Marly: Ao visar a finalização em 2013 de mais um ciclo do acordo de cooperação e, ao se verificar o interesse pelas três partes integrantes nessa cooperação, decidiu-se por tentar a continuidade do acordo.  Com a abertura por parte do CDC de uma nova oportunidade de apoio para acordos de cooperação, foi submetida uma nova proposta até 2018 e recentemente aprovada. Por ora estamos finalizando as atividades em curso dessa experiência que, durante esses dez anos, tem proporcionado o aprendizado e o aperfeiçoamento das três partes envolvidas com o planejamento, a execução, o monitoramento e a avaliação das atividades desse acordo, o qual, em última instância, envolve a construção de redes atuando em cooperação.

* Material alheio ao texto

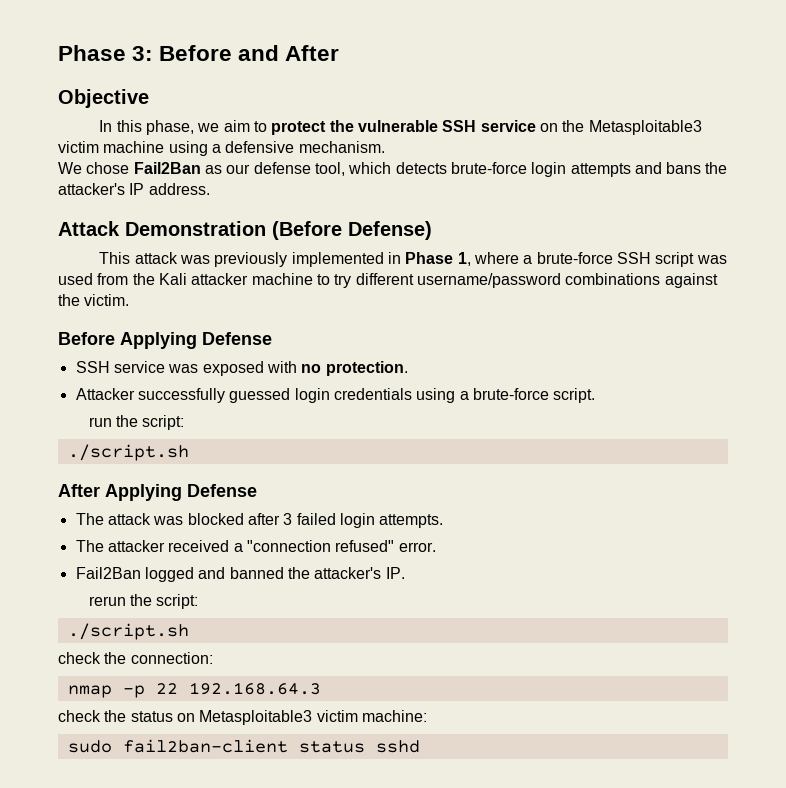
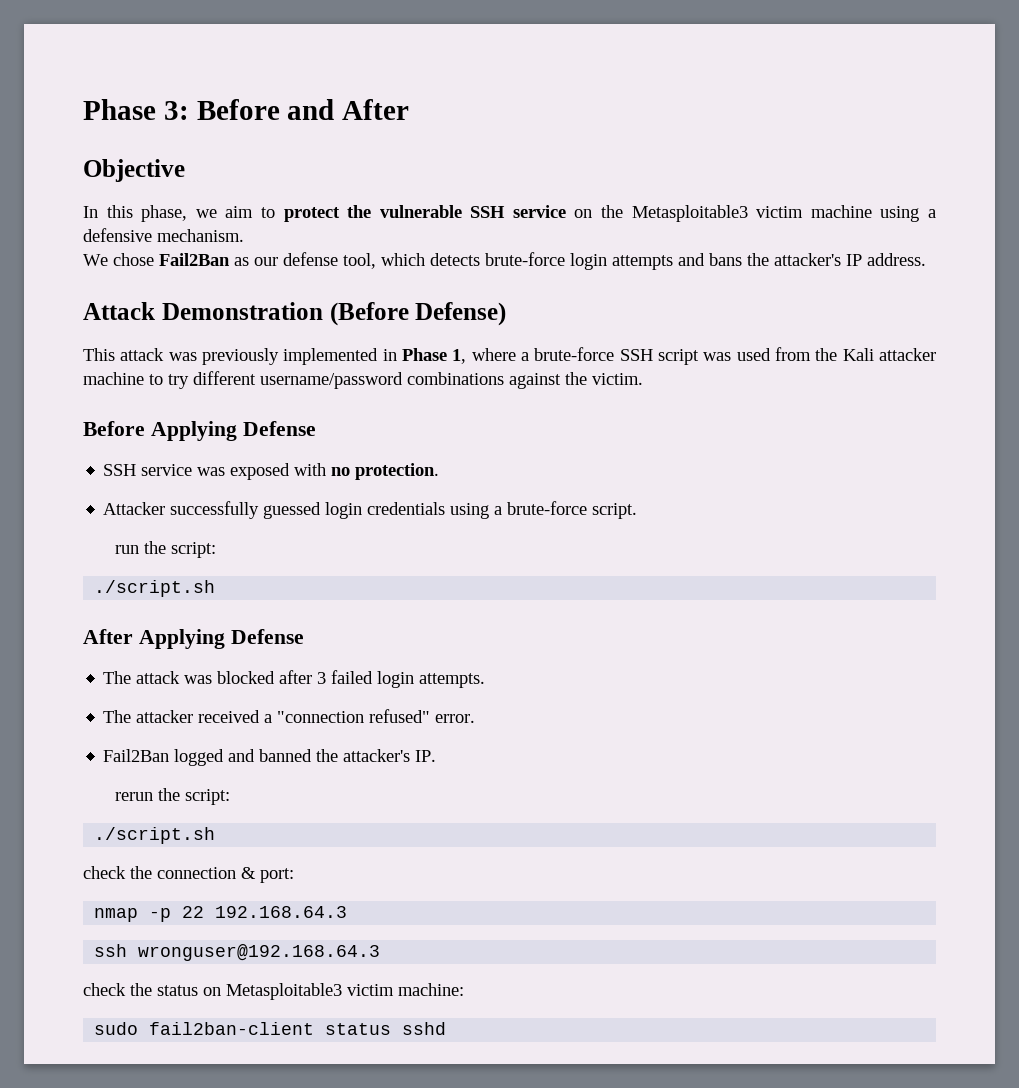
- check the connection:
+ check the connection & port:
+ ssh wronguser@192.168.64.3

Não temos dúvidas de que ainda temos muito a aprender com essa cooperação, mas hoje temos a certeza do quanto temos a compartilhar do aprendizado acumulado. Por este motivo, decidimos, neste último ano do segundo acordo de cooperação, relatar a experiência desses dez anos de parceria com a produção de um livro. Essa experiência pode contribuir para uma autorreflexão para o ajuste de rotas ou, até mesmo, para inspirar outras instituições envolvidas ou com pretensões a se envolver em projetos de cooperação internacional.